Posterior uveitis induced MH are reportedly more difficult to close via conventional surgical interventions compared with idiopathic MH. It has been hypothesized that chronic inflammation in combination with recurrent cystoid edema and choroidal ischemia in the macula creates atrophied retinal epithelium that makes MH less amenable to closure. However, as most of the reported MH secondary to toxoplasma chorioretinitis result from vitreoretinal traction, surgical interventions have been attempted for them.,, Sousa et al. presented a series of 11 patient with toxoplasma retinochoroiditis associated tractional MH with good functional and anatomical improvement. On the contrary, Bonin et al. reported a case series of 3 patients with spontaneous closure of inflammatory macular hole following medical therapy. They postulated that treating the inflammation can relieve the intraretinal constraints like cystoid edema or epimacular tractions, and produce spontaneous healing of the macular hole. Similarly, spontaneous MH closure was noted in our case following medical management of toxoplasma inflammation. Serial multimodal imaging demonstrated the gradual disappearance of inflammatory changes, clearing of necrotic debris, and gliotic changes with retinal cellular remodelling leading to conversion of full-thickness MH to outer lamellar hole in response to the medical therapy.
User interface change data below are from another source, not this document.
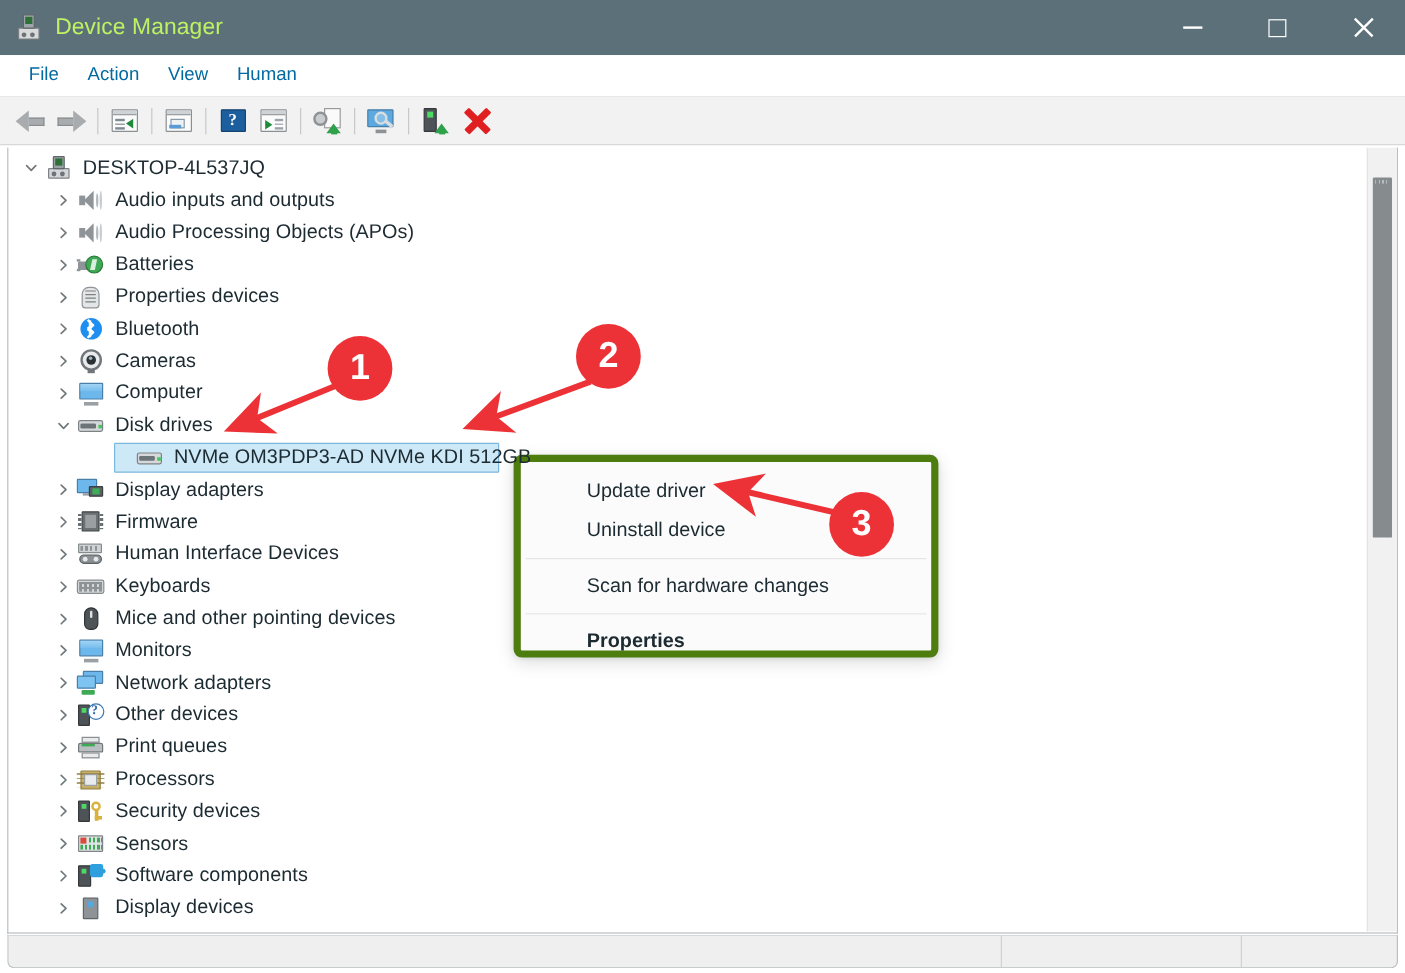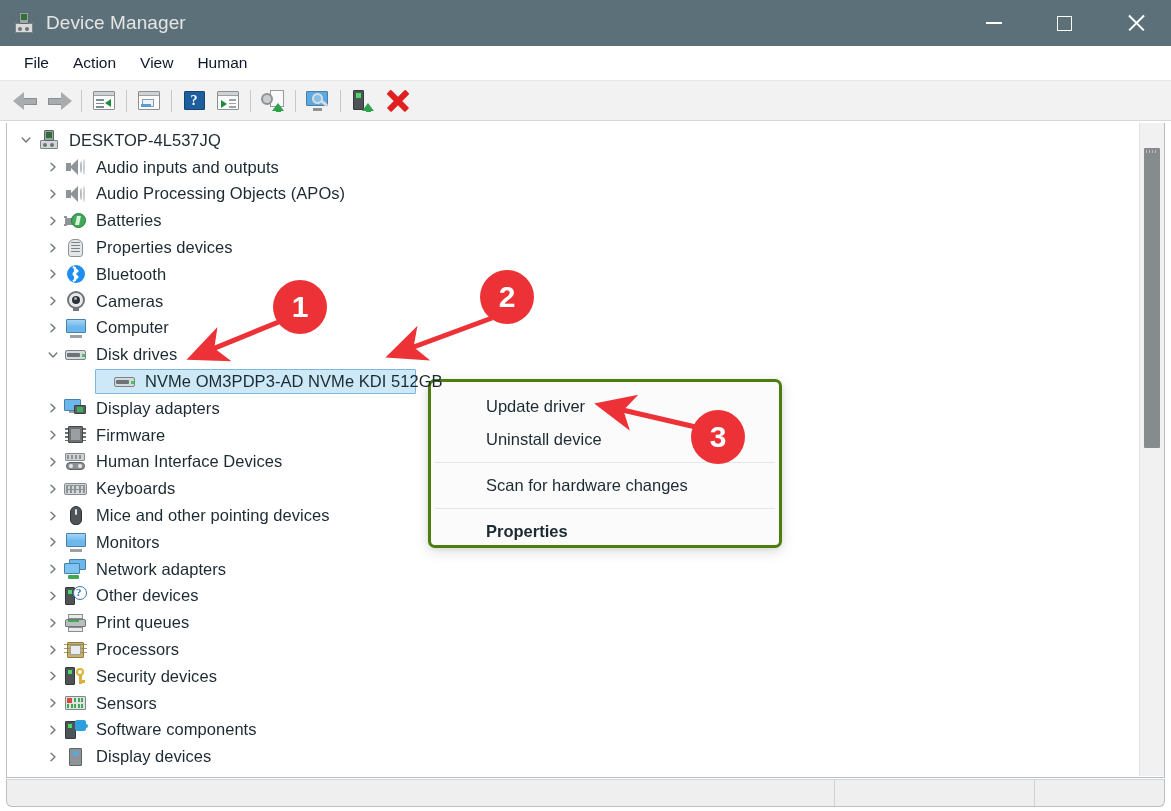--- a/index.html
+++ b/index.html
@@ -69,21 +69,21 @@
     position: absolute;
     bottom: 3px;
     width: 4px; height: 4px;
     border-radius: 50%;
     background: #6d7376;
   }
   .dm-icon-dot.d1 { left: 5px; }
   .dm-icon-dot.d2 { left: 12px; }
 
   #window-title {
-    color: #e5e5e5;
+    color: #bef264;
     font-size: 19px;
     letter-spacing: 0.1px;
     white-space: nowrap;
   }
 
   #window-controls {
     display: flex;
     height: 46px;
     flex: 0 0 auto;
   }
@@ -121,21 +121,21 @@
     left: 0; top: 46px;
     width: 1171px; height: 35px;
     background: #ffffff;
     display: flex;
     align-items: center;
     padding-left: 12px;
     border-bottom: 1px solid #e6e7e8;
   }
   .menu-item {
     font-size: 15.5px;
-    color: #0f172a;
+    color: #0369a1;
     padding: 4px 12px;
     white-space: nowrap;
     cursor: default;
   }
 
   
   #toolbar {
     position: absolute;
     left: 0; top: 81px;
     width: 1171px; height: 40px;
@@ -651,21 +651,21 @@
   .sb-pane.sep { border-left: 1px solid #cfd2d4; }
   .sb-pane.p2 { width: 200px; }
   .sb-pane.p3 { width: 130px; }
 
   
   #ctxmenu {
     position: absolute;
     left: 428px; top: 379px;
     width: 354px; height: 169px;
     background: #fbfbfb;
-    border: 3px solid #4d7c0f;
+    border: 6px solid #4d7c0f;
     border-radius: 7px;
     box-shadow: 0 4px 14px rgba(0,0,0,0.13), 0 1px 4px rgba(0,0,0,0.08);
     padding: 8px 0;
     overflow: hidden;
   }
   .ctx-item {
     height: 33px;
     display: flex;
     align-items: center;
     padding-left: 55px;

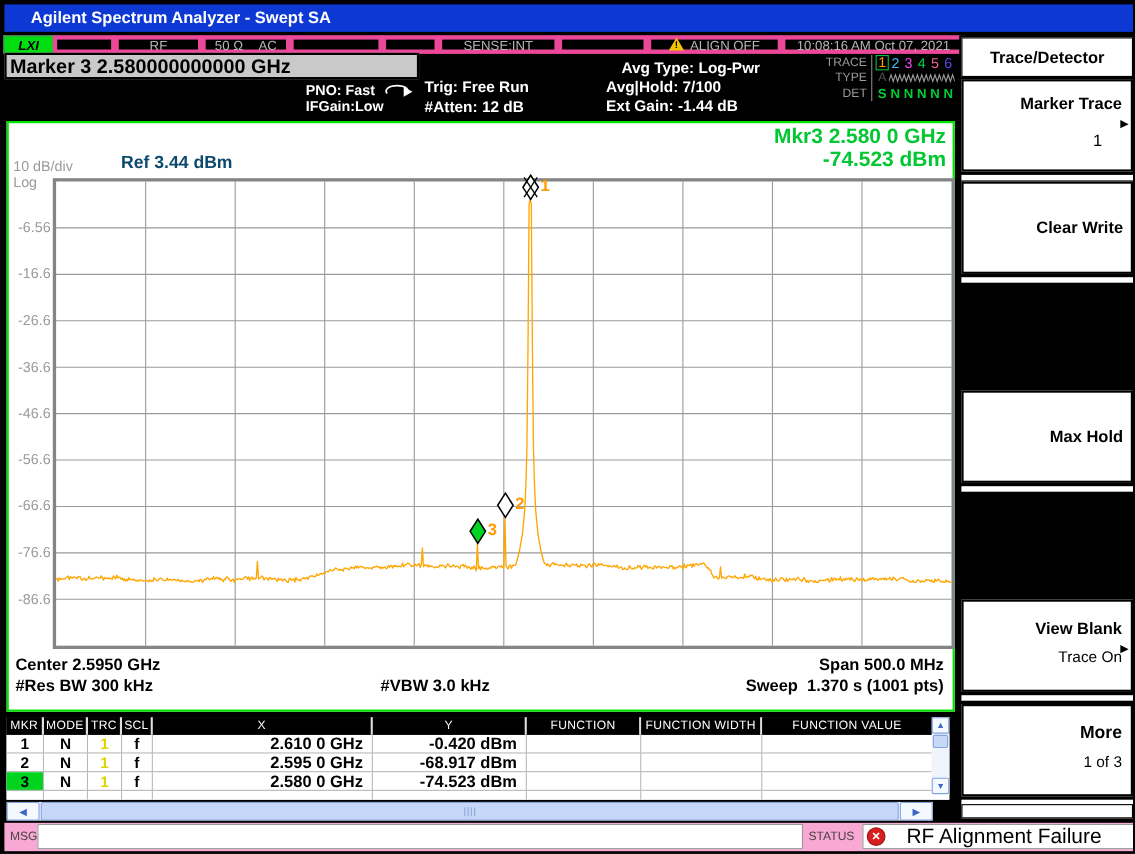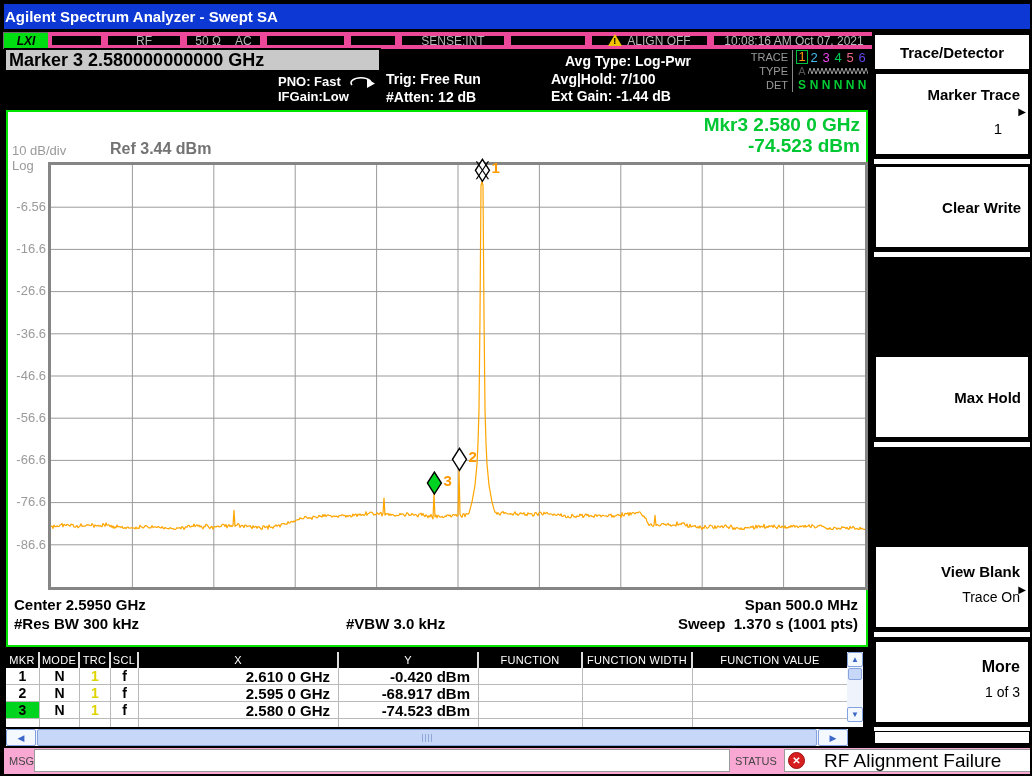--- a/index.html
+++ b/index.html
@@ -2,21 +2,21 @@
 <html><head>
 <meta charset="utf-8">
 <style>
   *{margin:0;padding:0;box-sizing:border-box}
   html,body{background:#000}
   body{font-family:"Liberation Sans",sans-serif}
   #root{position:relative;width:1032px;height:776px;background:#000;overflow:hidden;border:2px solid #000}
 
   
   .titlebar{position:absolute;left:2px;top:2px;width:1028px;height:25px;background:#0d38d4;color:#fff;
-    font-size:15px;font-weight:bold;line-height:25px;padding-left:1px}
+    font-size:15px;font-weight:bold;line-height:25px;padding-left:24px}
 
   
   .strip{position:absolute;left:2px;top:30px;height:17px;display:flex}
   .cell{border:4px solid #ec4899;margin-left:-1px;color:#b5b5b5;font-size:12px;display:flex;
     align-items:center;justify-content:center;height:17px;white-space:nowrap}
   .lxi{background:#00dd11;color:#000;font-style:italic;font-weight:bold;font-size:12px;border:1px solid #6f6f6f}
   .warn-tri{position:relative;width:15px;height:13px;margin-right:4px}
   .warn-tri .tri{position:absolute;left:0;top:0;width:0;height:0;border-left:7px solid transparent;
     border-right:7px solid transparent;border-bottom:12px solid #f2c400}
   .warn-tri .bang{position:absolute;left:5px;top:2px;font-size:9px;font-weight:bold;color:#000}
@@ -35,21 +35,21 @@
   .lvals{display:flex;align-items:center;border-left:1px solid #888;padding-left:3px;height:14px}
   .trace-num{width:12px;font-size:13px;text-align:center}
   .trace-num.boxed{border:1px solid #00c040;width:12px;height:14px;line-height:12px}
   .det{width:12px;font-size:12px;font-weight:bold;color:#00cc33;text-align:center}
   .type-a{width:12px;font-size:11px;color:#555;text-align:center}
   .zig{width:12px;height:11px;flex:none}
 
   
   .display{position:absolute;left:4px;top:108px;width:862px;height:537px;background:#fff;border:2px solid #00e400}
   .gray-t{position:absolute;color:#9a9a9a;font-size:13px;font-weight:bold}
-  .ref{position:absolute;left:102px;top:28px;color:#737373;font-size:16px;font-weight:bold}
+  .ref{position:absolute;left:102px;top:28px;color:#0c4a6e;font-size:16px;font-weight:bold}
   .mkr-green{position:absolute;right:6px;top:2px;text-align:right;color:#00c732;font-size:19px;font-weight:bold;line-height:21px}
   .ylab{position:absolute;left:0;width:38px;text-align:right;color:#9a9a9a;font-size:13px;height:14px;line-height:14px}
   .bl{position:absolute;color:#000;font-size:15px;font-weight:bold;white-space:pre}
   #plot-svg{position:absolute;left:40px;top:50px;overflow:visible}
 
   
   .menu{position:absolute;left:870px;top:30px;width:160px;height:716px;background:#000}
   .mhead{position:absolute;left:2px;top:2px;width:156px;height:36px;background:#fff;border:1px solid #000;
     display:flex;align-items:center;justify-content:center;font-size:15px;font-weight:bold;color:#000}
   .mbtn{position:absolute;left:2px;width:156px;height:84px;background:#fff;border:2px solid #000;color:#000}

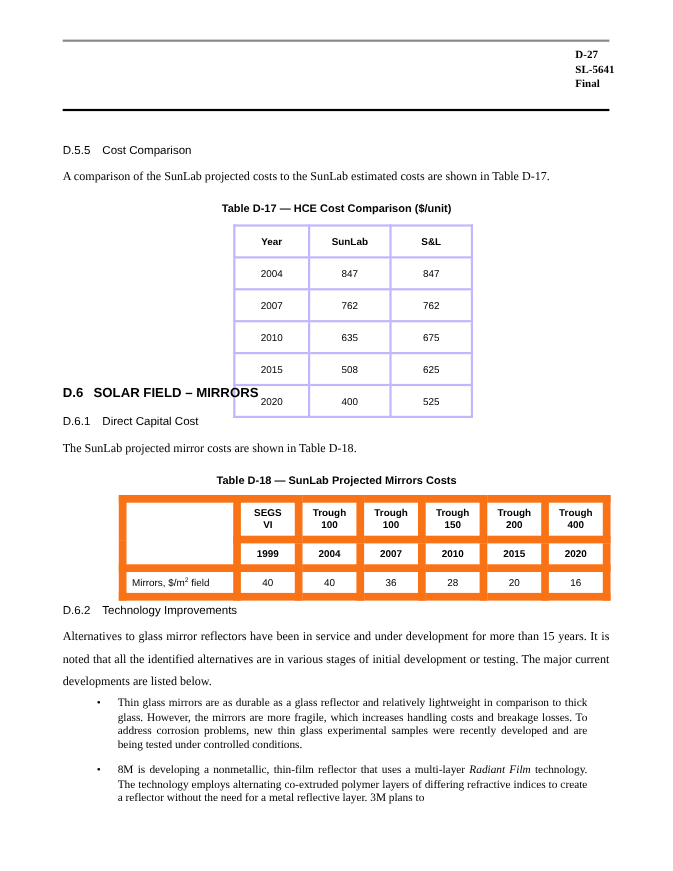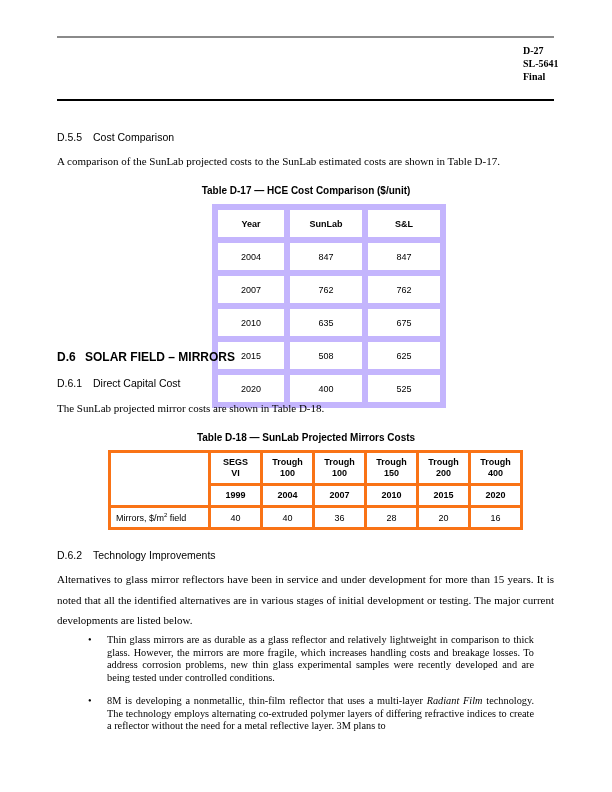--- a/index.html
+++ b/index.html
@@ -15,26 +15,26 @@
   .h3 { position: absolute; left: 57px; font-size: 10.5px; font-weight: normal; }
   .h3 .num { display: inline-block; width: 36px; }
   .h2 { position: absolute; left: 57px; font-size: 12px; font-weight: bold; }
   .h2 .num { display: inline-block; width: 28px; }
 
   .para { position: absolute; left: 57px; width: 497px; font-size: 11px; line-height: 20.5px; }
 
   .caption { position: absolute; font-size: 10px; font-weight: bold; text-align: center; white-space: nowrap; }
 
   table.t17 { position: absolute; left: 212px; top: 204px; border-collapse: collapse; font-size: 9px; }
-  table.t17 td, table.t17 th { border: 6px solid #c4b5fd; height: 19px; padding: 4px; text-align: center; }
+  table.t17 td, table.t17 th { border: 2px solid #c4b5fd; height: 19px; padding: 4px; text-align: center; }
   table.t17 th { font-weight: bold; }
   table.t17 .c1 { width: 58px; } table.t17 .c2 { width: 64px; } table.t17 .c3 { width: 64px; }
 
   table.t18 { position: absolute; left: 108px; top: 450px; border-collapse: collapse; font-size: 9px; }
-  table.t18 td, table.t18 th { border: 3px solid #f97316; padding: 0; text-align: center; }
+  table.t18 td, table.t18 th { border: 7px solid #f97316; padding: 0; text-align: center; }
   table.t18 th { font-weight: bold; line-height: 11px; }
   table.t18 .lbl { width: 92px; text-align: left; padding-left: 5px; font-weight: normal; }
   table.t18 .col { width: 49px; }
   table.t18 tr.r1 th { height: 30px; }
   table.t18 tr.r2 th, table.t18 tr.r3 td { height: 19px; }
   sup { font-size: 6px; vertical-align: 4px; }
 
   .bullets { position: absolute; left: 88px; width: 446px; font-size: 10.3px; line-height: 12.5px; text-align: justify; }
   .bullet-item { position: relative; padding-left: 19px; margin-bottom: 11px; }
   .bullet-item .dot { position: absolute; left: 0; top: 0; }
The surgical interventions including vitrectomy and internal limiting membrane peeling should be contemplated cautiously in such cases. Brasnon et al. recommended that surgical intervention should not be pursued until conservative strategies have proved ineffective. The surgery should be reserved for the cases having evidence of antero-posterior or tangential vitreoretinal traction in absence of active inflammation. Though the MH closure was incomplete in our case, the surgical intervention was not contemplated in view of limited visual prognosis and the absence of any vitreomacular traction or cuff of subretinal fluid on OCT.

Conclusions

To conclude, ophthalmologists must suspect atypical causes like inflammation for the development of MH in a young patient with the presence of anterior chamber cells or vitreous cells and the absence of posterior vitreous detachment. This case of toxoplasma retinochoroiditis had unique presentation as an isolated non-tractional necrotic MH, sequential multimodal imaging of which provided an insight into the pathogenesis and healing pattern following the medical treatment. Early treatment of active retinitis should be the first line of management and surgical intervention should be reserved for an inactive persistent MH despite medical therapy.

Patient consent

An informed consent has been obtained from the patient for using his clinical details and images for publication purpose.

Disclosures

Funding

No funding or grant support.

Financial disclosures

All the authors of this case report have no financial disclosures (G.J Manayath, Shreyas Shah, Ratnesh Ranjan, Anuradha VK, V. Narendran).

Authorship

All authors attest that they meet the current ICMJE criteria for authorship.

Declaration of competing interest

Authors have no conflict of interest.